A photographic first impression matters. And your personal social media profile photo is no exception. It immediately shows who you are as an individual, and also reflects your brand. Because your employees are your number one ambassadors, get your team together for headshots to create a cohesive look across individual profiles. Earlier this year, soona launched Headshots for All to ensure that everyone can have a professional headshot, at no cost. What began as a way to help small businesses, freelancers, and those who were unemployed due to COVID-19, has now evolved to ensure everyone has a professional photo that shows off their personality. Since its inception a few months ago, soona has taken over 1,000 headshots.
- Have a strong mix of photo and video to keep customers engaged
Another thing outside of product photos is a dynamic content mix of photo and video that gives customers a reason to continue browsing your page. A combination of photos, videos, and gifs, including a 360 view of your product, lifestyle images, and unboxing videos can help answer your customer FAQs in a flash, which builds trust and loyalty. Brands like Bloomscape and Made In Cookware do this well.
- Consistency across all visual content
As your audience of potential customers scrolls through social media, you want them to be able to easily identify your brand. Create a brand mood board to develop the style guides for your images. Whether you’re bringing in soft light or sharp shadows, or playing with the variants of your brand color, there are ways to maintain a consistent brand look and feel without reproducing the same image over and over.
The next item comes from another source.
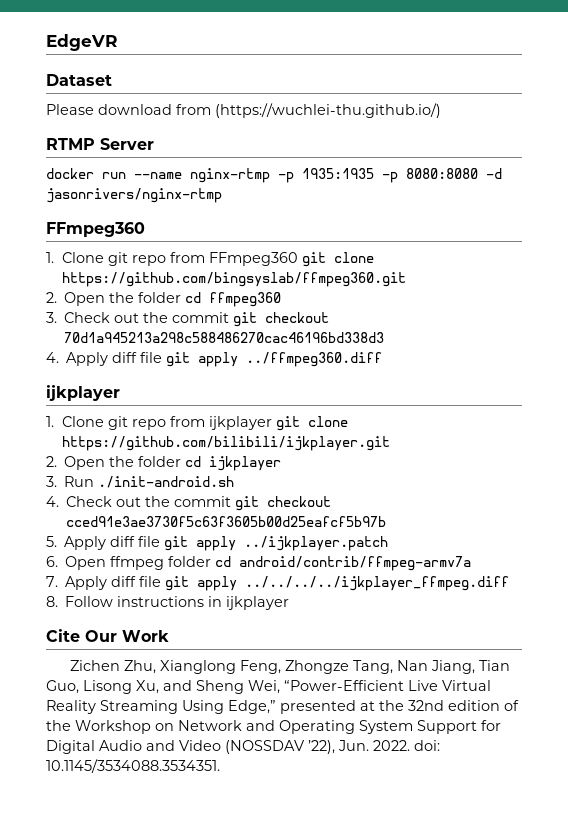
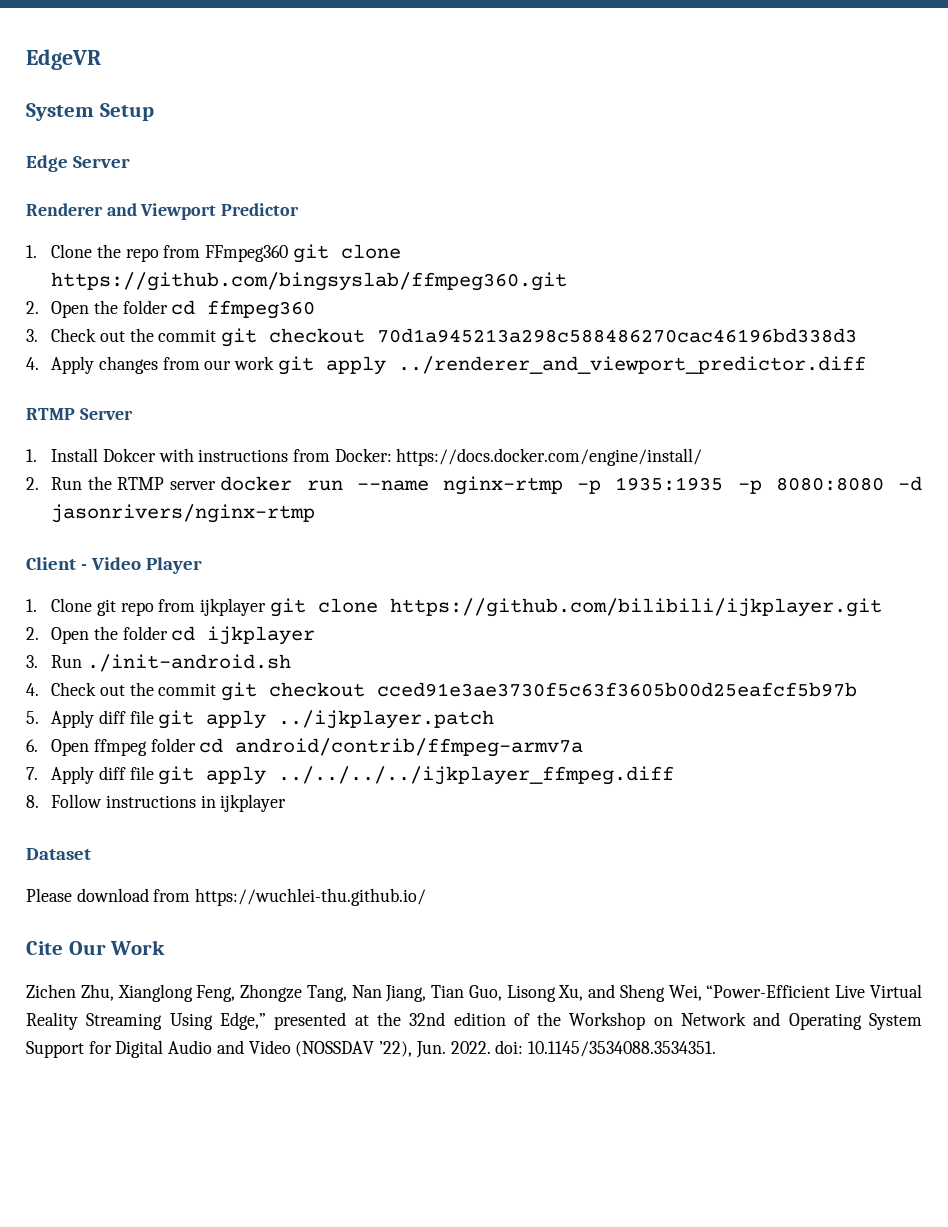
[46,74,112,86] [46,103,441,118] [46,138,154,150] [46,168,502,183] [46,188,222,203] [46,222,145,237] [46,252,129,266] Dataset // Please download from (https://wuchlei-thu.github.io/) // RTMP Server // docker run --name nginx-rtmp -p 1935:1935 -p 8080:8080 -d jasonrivers/nginx-rtmp // FFmpeg360 // 1. Clone git -> [26,103,154,121] [26,155,131,172] [26,203,300,220] [26,244,121,258] System Setup // Edge Server // Renderer and Viewport Predictor // 1. Clone the
[112,352,383,367] [46,385,120,401] diff file git apply ../ffmpeg360.diff // ijkplayer -> [98,356,866,375] [26,408,133,420] [26,448,703,466] [26,476,923,495] [51,504,316,523] [26,557,203,574] changes from our work git apply ../renderer_and_viewport_predictor.diff // RTMP Server // 1. Install Dokcer with instructions from Docker: https://docs.docker.com/engine/install/ // 2. Run the RTMP server docker run --name nginx-rtmp -p 1935:1935 -p 8080:8080 -d jasonrivers/nginx-rtmp // Client - Video Player
(290, 603) none -> [26,848,91,860] [26,888,427,906] // Dataset // Please download from https://wuchlei-thu.github.io/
We love the way Raw Generation has embraced this look with us at soona.
- Step away from bland backgrounds
Many DTC brands rose to success with product photos shot on a plain, white background. It doesn’t help a brand stand out if their content looks the same as everyone else’s. If you want your audience to stop scrolling, work in pops of color. We’ve helped brands step away from the bland with a clean monochromatic color scheme, contrasting backdrops and props, or complementary shades of warm neutrals.
- Show your brand IRL
Your current and potential customers want to see your products in action and will support your brand because of the people behind it. Bring in the human element through real models, a set of hands, or even a pet. Today’s customers want to connect with your brand in a personal way, so put yourself in front of the camera and show how you do things behind-the-scenes. It creates authenticity and builds customer loyalty.
Jerome Knyszewski: You are a person of great influence. If you could start a movement that would bring the most amount of good to the most amount of people, what would that be? You never know what your idea can trigger. 🙂
Liz Giorgi: The number of women going into entrepreneurship is at historic highs. Women are starting businesses at a record pace in the United States, and brown and black women are the largest segment of entrepreneurs in our country. Despite this, women are under-banked by a ratio to 2 to 1 as compared to male run businesses. Venture investing in women took a dip in the first half of 2020 to below 3% of all investment deals. Women simply don’t have the same resources as men and instead of inventing new systems — the systems we have today must be forced to be made equal so we can play on the same field as male founders.
Jerome Knyszewski: How can our readers further follow you online?
Liz Giorgi: Visit soona.co to find out more about what we do and to book a shoot. You can follow along at @soonastudios on Instagram, Twitter, and Facebook.
Jerome Knyszewski: This was very inspiring. Thank you so much for the time you spent with this!